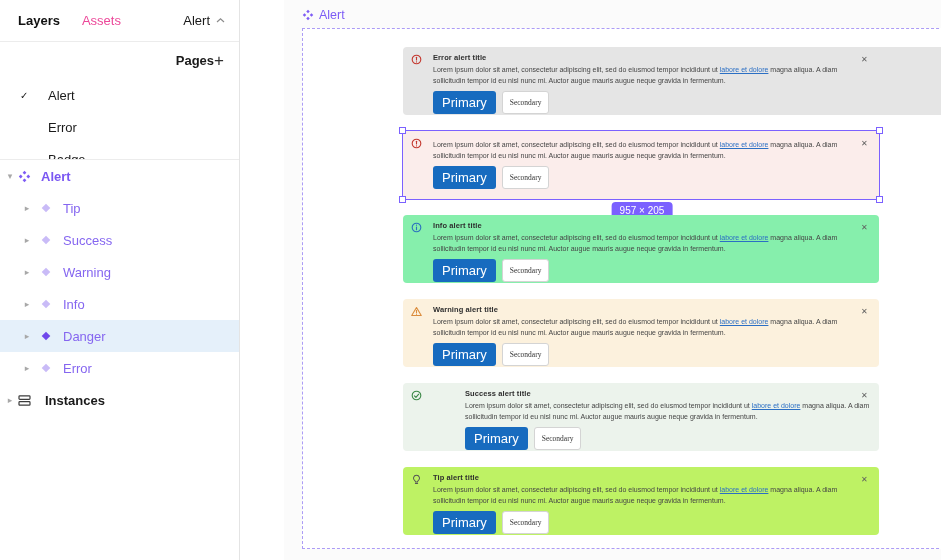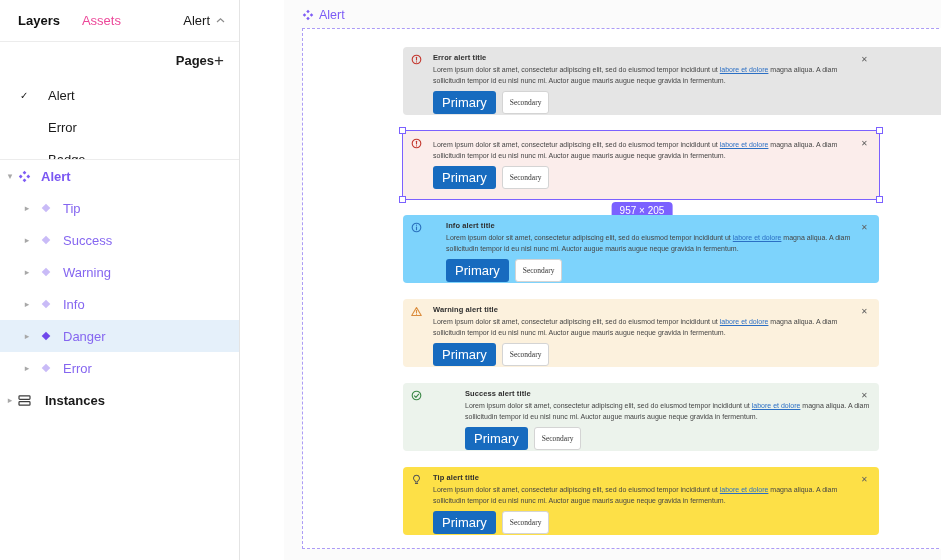--- a/index.html
+++ b/index.html
@@ -253,21 +253,21 @@
       </div>
 
       <div class="selection">
         <div class="handle tl"></div>
         <div class="handle tr"></div>
         <div class="handle bl"></div>
         <div class="handle br"></div>
       </div>
       <div class="size-badge">957 × 205</div>
 
-      <div class="alert" style="top: 186px; background-color: #7dd3fc; padding-left: 13px;">
+      <div class="alert" style="top: 186px; background-color: #86efac;">
         <span class="a-icon" style="color: rgb(43, 114, 190);">
           <svg width="11" height="11" viewBox="0 0 12 12" fill="none" stroke="currentColor" stroke-width="1.2" stroke-linecap="round">
             <circle cx="6" cy="6" r="4.7"></circle>
               <line x1="6" y1="5.5" x2="6" y2="8.5"></line>
               <line x1="6" y1="3.4" x2="6" y2="3.5"></line>
           </svg>
         </span>
         <div class="a-content">
           <div class="a-title">Info alert title</div>
           <div class="a-body">
@@ -318,21 +318,21 @@
             <span>sollicitudin tempor id eu nisl nunc mi. Auctor augue mauris augue neque gravida in fermentum.</span>
           </div>
           <div class="a-actions">
             <button class="btn-primary" style="background-color: rgb(23, 107, 191);">Primary</button>
             <button class="btn-secondary">Secondary</button>
           </div>
         </div>
         <span class="a-close">✕</span>
       </div>
 
-      <div class="alert" style="top: 438px; background-color: #fde047;">
+      <div class="alert" style="top: 438px; background-color: #bef264;">
         <span class="a-icon" style="color: rgb(85, 85, 85);">
           <svg width="11" height="11" viewBox="0 0 12 12" fill="none" stroke="currentColor" stroke-width="1.1" stroke-linecap="round" stroke-linejoin="round">
             <path d="M6 1.3 a3.3 3.3 0 0 1 1.9 6 c-0.5 0.35 -0.75 0.8 -0.75 1.35 h-2.3 c0 -0.55 -0.25 -1 -0.75 -1.35 a3.3 3.3 0 0 1 1.9 -6 z"></path>
             <line x1="4.8" y1="10.4" x2="7.2" y2="10.4"></line>
           </svg>
         </span>
         <div class="a-content">
           <div class="a-title">Tip alert title</div>
           <div class="a-body">
             <span>Lorem ipsum dolor sit amet, consectetur adipiscing elit, sed do eiusmod tempor incididunt ut </span><a class="a-link">labore et dolore</a><span> magna aliqua. A diam</span><br>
···
[Exercise prompt] Reproduce the complete set of records verbatim and omit the pictures.

[Exercise answer]
--- a/index.html
+++ b/index.html
@@ -253,21 +253,21 @@
       </div>
 
       <div class="selection">
         <div class="handle tl"></div>
         <div class="handle tr"></div>
         <div class="handle bl"></div>
         <div class="handle br"></div>
       </div>
       <div class="size-badge">957 × 205</div>
 
-      <div class="alert" style="top: 186px; background-color: #7dd3fc; padding-left: 13px;">
+      <div class="alert" style="top: 186px; background-color: #86efac;">
         <span class="a-icon" style="color: rgb(43, 114, 190);">
           <svg width="11" height="11" viewBox="0 0 12 12" fill="none" stroke="currentColor" stroke-width="1.2" stroke-linecap="round">
             <circle cx="6" cy="6" r="4.7"></circle>
               <line x1="6" y1="5.5" x2="6" y2="8.5"></line>
               <line x1="6" y1="3.4" x2="6" y2="3.5"></line>
           </svg>
         </span>
         <div class="a-content">
           <div class="a-title">Info alert title</div>
           <div class="a-body">
@@ -318,21 +318,21 @@
             <span>sollicitudin tempor id eu nisl nunc mi. Auctor augue mauris augue neque gravida in fermentum.</span>
           </div>
           <div class="a-actions">
             <button class="btn-primary" style="background-color: rgb(23, 107, 191);">Primary</button>
             <button class="btn-secondary">Secondary</button>
           </div>
         </div>
         <span class="a-close">✕</span>
       </div>
 
-      <div class="alert" style="top: 438px; background-color: #fde047;">
+      <div class="alert" style="top: 438px; background-color: #bef264;">
         <span class="a-icon" style="color: rgb(85, 85, 85);">
           <svg width="11" height="11" viewBox="0 0 12 12" fill="none" stroke="currentColor" stroke-width="1.1" stroke-linecap="round" stroke-linejoin="round">
             <path d="M6 1.3 a3.3 3.3 0 0 1 1.9 6 c-0.5 0.35 -0.75 0.8 -0.75 1.35 h-2.3 c0 -0.55 -0.25 -1 -0.75 -1.35 a3.3 3.3 0 0 1 1.9 -6 z"></path>
             <line x1="4.8" y1="10.4" x2="7.2" y2="10.4"></line>
           </svg>
         </span>
         <div class="a-content">
           <div class="a-title">Tip alert title</div>
           <div class="a-body">
             <span>Lorem ipsum dolor sit amet, consectetur adipiscing elit, sed do eiusmod tempor incididunt ut </span><a class="a-link">labore et dolore</a><span> magna aliqua. A diam</span><br>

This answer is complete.